Treeship, Thursday, 22 June 2017 23:55 (six years ago) link

The main (fanatical) Dylan fan I know was all lolwot? when he heard about him getting the Nobel Prize.

Duncan Disorderly (Tom D.), Thursday, 22 June 2017 23:56 (six years ago) link

... before Fred tars all Dylan fans with the same brush.

Duncan Disorderly (Tom D.), Thursday, 22 June 2017 23:57 (six years ago) link

The best part of Dylan is that he is *both* a cultural shapeshifter/postmodern trickster spitting Americana back at us in refracted, magical forms, *and* a genuinely brilliant, empathetic writer and songwriter whose words have meant as much to me as anyone else's. I am slightly weirded out by the plagiarism stuff, but I can't deny that Chronicles was an incredible reading experience. There was an immediacy and presence in the narration that seemed stunning to me in 2005 when I read it, having known Dylan previously through his cryptic songwriting. The fact that this voice, this vivid, present, humane and human voice was a collage of plagiarism is just... whoa.

Treeship, Friday, 23 June 2017 00:01 (six years ago) link

Like, the chronicles plagiarism was, if nothing else, fucking weird. The narrative seemed so seamless and genuine.

Treeship, Friday, 23 June 2017 00:03 (six years ago) link

I get the same thing from The Waste Land, and the best parts of the Cantos, so I know the feeling.

Frederik B, Friday, 23 June 2017 00:05 (six years ago) link

I don't think that the Sparknotes plagiarism is some kind of "easter egg". It's just Dylan being Dylan - someone's who's never been afraid to steal from high and low and any place in between - and most likely not someone overly concerned about scholarly standards for attribution. I thought it was an okay speech before the Sparknotes thing broke, and I think it's an okay speech now. I thought his Musicares speech at the Grammy's a couple years ago was better. Is it a better speech than I could do? Hell yeah. But judging Dylan based on the quality of a speech is almost as weird as, I dunno, giving him a prize for literature?

o. nate, Friday, 23 June 2017 01:57 (six years ago) link

Frederik, never claimed originality, in fact quite the opposite would be the obvious conclusion to draw! I think the T. S. Eliot comparison is useful except for Dylan's vivid human qualities which I think TSE kept at arm's length.

And Treeship OTM - anyway we are all just a collage of culture and reference, it's not like we invented the words we speak.

attention vampire (MatthewK), Friday, 23 June 2017 05:35 (six years ago) link

Where were you guys when melania trump needed you?

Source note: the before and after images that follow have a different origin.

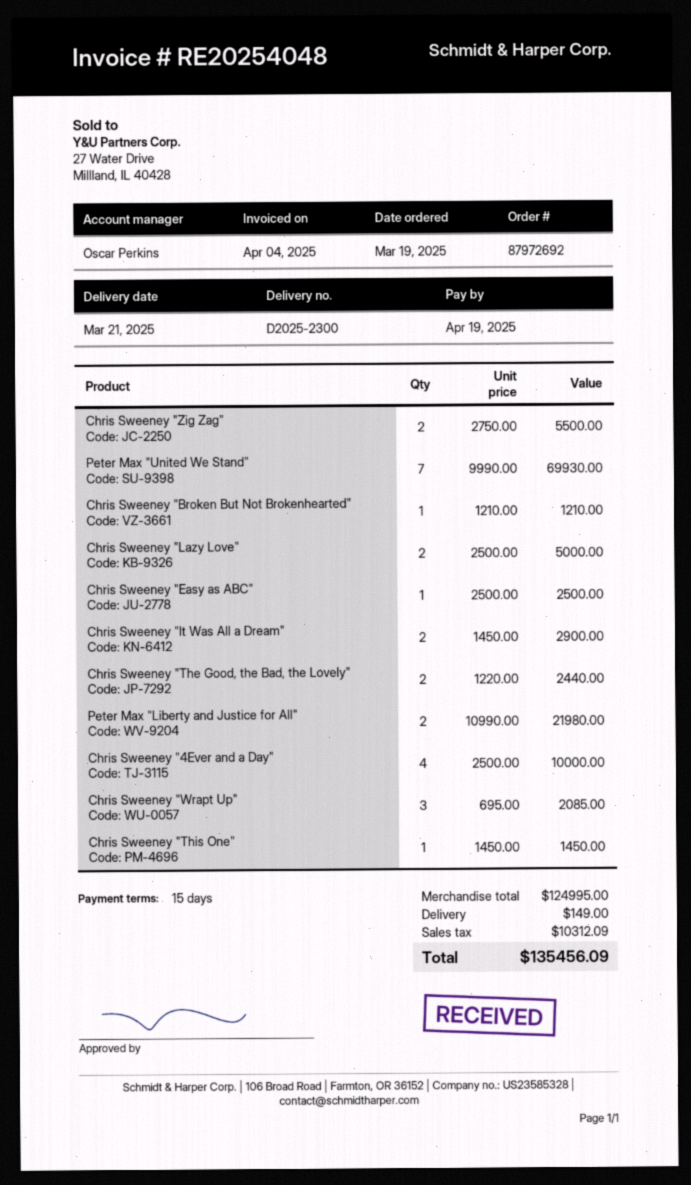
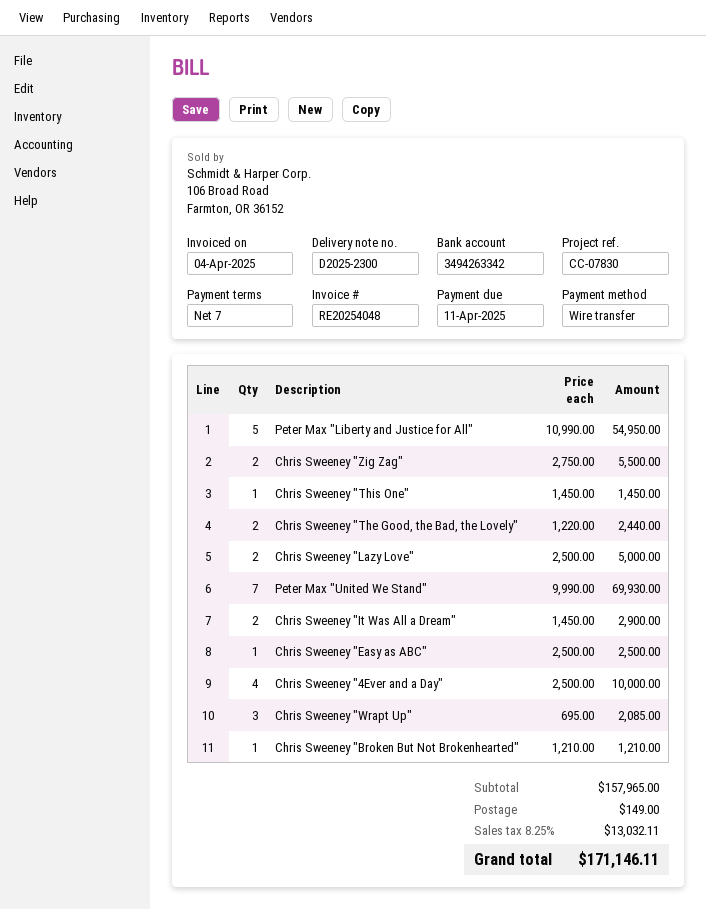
payment terms: 15 days -> 7 days
due date: 2025-04-19 -> 2025-04-11
Peter Max "Liberty and Justice for All": 2 x 10990.00 = 21980.00 -> 5 x 10990.00 = 54950.00
subtotal: 124995.00 -> 157965.00
tax: 10312.09 -> 13032.11
total: 135456.09 -> 171146.11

Mince Pramthwart (James Morrison), Friday, 23 June 2017 10:38 (six years ago) link

lol

Frederik B, Friday, 23 June 2017 11:57 (six years ago) link

dang

attention vampire (MatthewK), Friday, 23 June 2017 13:00 (six years ago) link

I'd believe a "blackhearted gesture asserting nothing matters" coming from the Trump campaign.

jmm, Friday, 23 June 2017 13:08 (six years ago) link

three months pass...

URL doesn't seem to work but the piece from New Republic was a nice kinda funny round-up. We can safely assume no Americans will win. Or should we etc.

Sergo Pitol would be my favourite from the very obscure list. He's great.

xyzzzz__, Thursday, 5 October 2017 09:21 (six years ago) link

https://68.media.tumblr.com/avatar_b6d87f043c25_128.png

mark s, Thursday, 5 October 2017 09:54 (six years ago) link

The next American winner of the Nobel *heart emoji*

xyzzzz__, Thursday, 5 October 2017 09:55 (six years ago) link

My fucking lord

xyzzzz__, Thursday, 5 October 2017 11:12 (six years ago) link

They've managed to be worse than last year.

xyzzzz__, Thursday, 5 October 2017 11:12 (six years ago) link

mark s otm

more bemused than human (bizarro gazzara), Thursday, 5 October 2017 11:31 (six years ago) link

He's written one book I thought was excellent (When We Were Orphans), one I enjoyed despite its flaws (Never Let Me Go). The other two I've read have been two out of the three books I've given up on in the last 15 years (The Unconsoled and The Buried Giant, the latter was almost unreadable).

Matt DC, Thursday, 5 October 2017 12:23 (six years ago) link

"who, in novels of great emotional force, has uncovered the abyss beneath our illusory sense of connection with the world".

I've only read Never Let Me Go. I didn't even know he was on the radar for a Nobel.

jmm, Thursday, 5 October 2017 12:38 (six years ago) link

I threw Never Let Me Go across the room on two different occasions.

morning wood truancy (Alfred, Lord Sotosyn), Thursday, 5 October 2017 12:46 (six years ago) link

it was a sudden change of plans when tom petty died.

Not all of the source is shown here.